Fenda
O espaçamento entre as telhas permitia que os primeiros raios de sol iluminassem seu quarto. Ela brincava de perseguir a fenda luminosa, colocava a mão sobre ela e o sol ficava em cima de sua mão e a fenda ia andando pelo quarto, ocupando os móveis.
Deitada na cama olhava fixamente para o feixe de luz. Via pequenos pedaços de poeira, penas de pássaros e insetos miúdos flutuarem envoltos no círculo luminoso irem embora voando pelo telhado a procura do céu.
***
Chove.
Os grilos cricrilam.
Uma goteira próxima à cama pinga no chão do quarto.
Passos.
O barulho do pigarro.
Passos.
O barulho da pisada na tabuleta em falso do corredor.
Silenciosamente a porta range.
Encolhe-se na cama.
-Chiu..não faça barulho!
Barulho da fivela do cinto.
Puxou-a pelas pernas -Chiu...sem barulho!
Silêncio,Dor ,Ardor.

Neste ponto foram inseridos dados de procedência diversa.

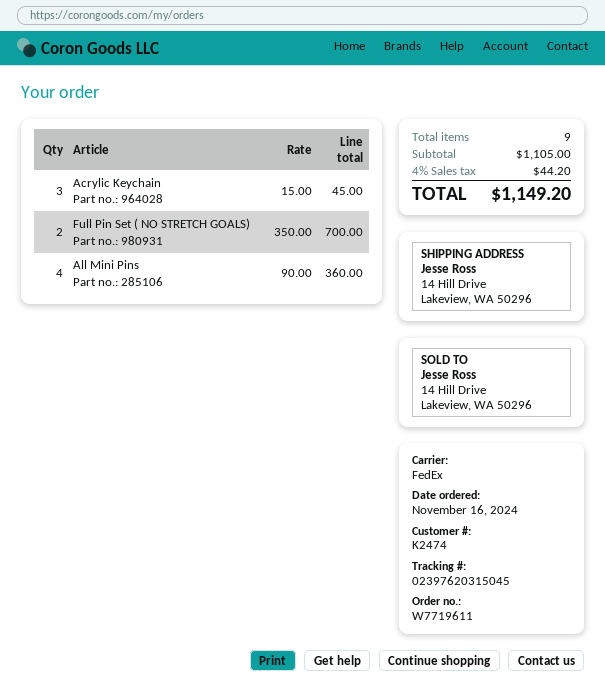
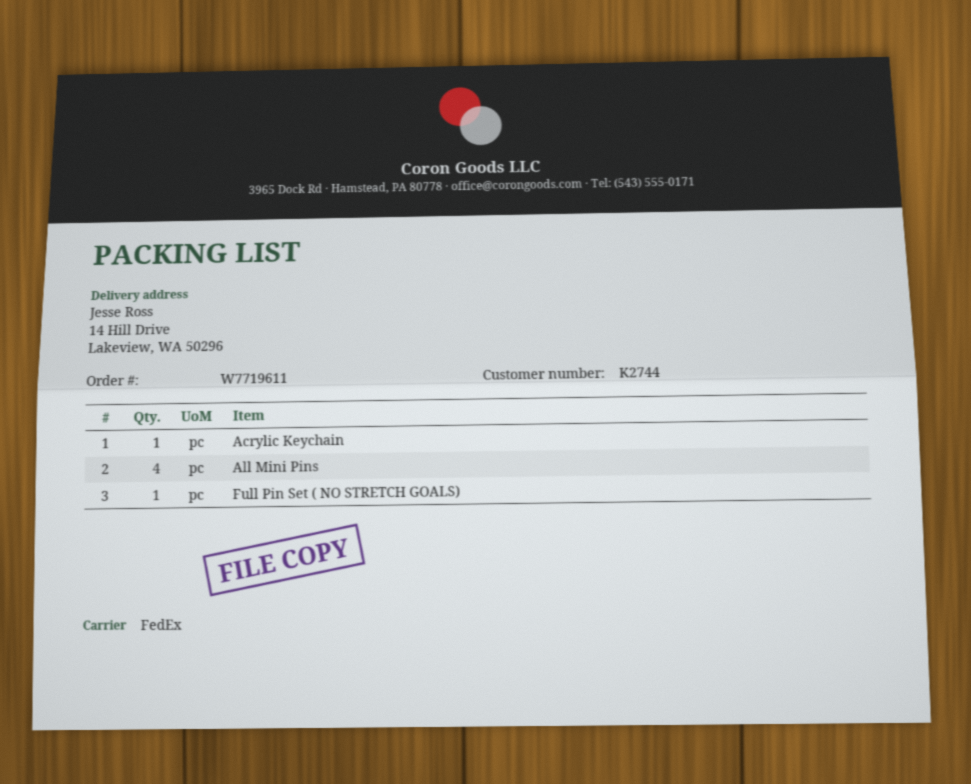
customer number: K2474 -> K2744
Acrylic Keychain: 3 -> 1
Full Pin Set ( NO STRETCH GOALS): 2 -> 1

Imóvel ficou
Seus pequenos lábios tentaram resistir a dor que lhe adentrava mas, a força externa a rompeu.
Ela não tirou os olhos da fenda no telhado, um fragmento do céu.
Barulho do fechar da fivela.
Passos.
Lá longe ela viu um estrelinha piscar.
***
Pela manhã, no quarador do quintal exposta em nódoas de sangue negro a manta quarava ensopada no sabão de coco, sangue e sabão se fundiam formando o alaranjado da aurora que já havia se despedido .O calor sufocante do sol a pino ia trazendo novamente o brancura alvejante da manta.
No quarto, a menina olhava a fenda de sol dançar pelo recinto levando a poeira, os restos dos pedaços de penas e asas dos minúsculos insetos todos girando no círculo do sol subindo para o céu.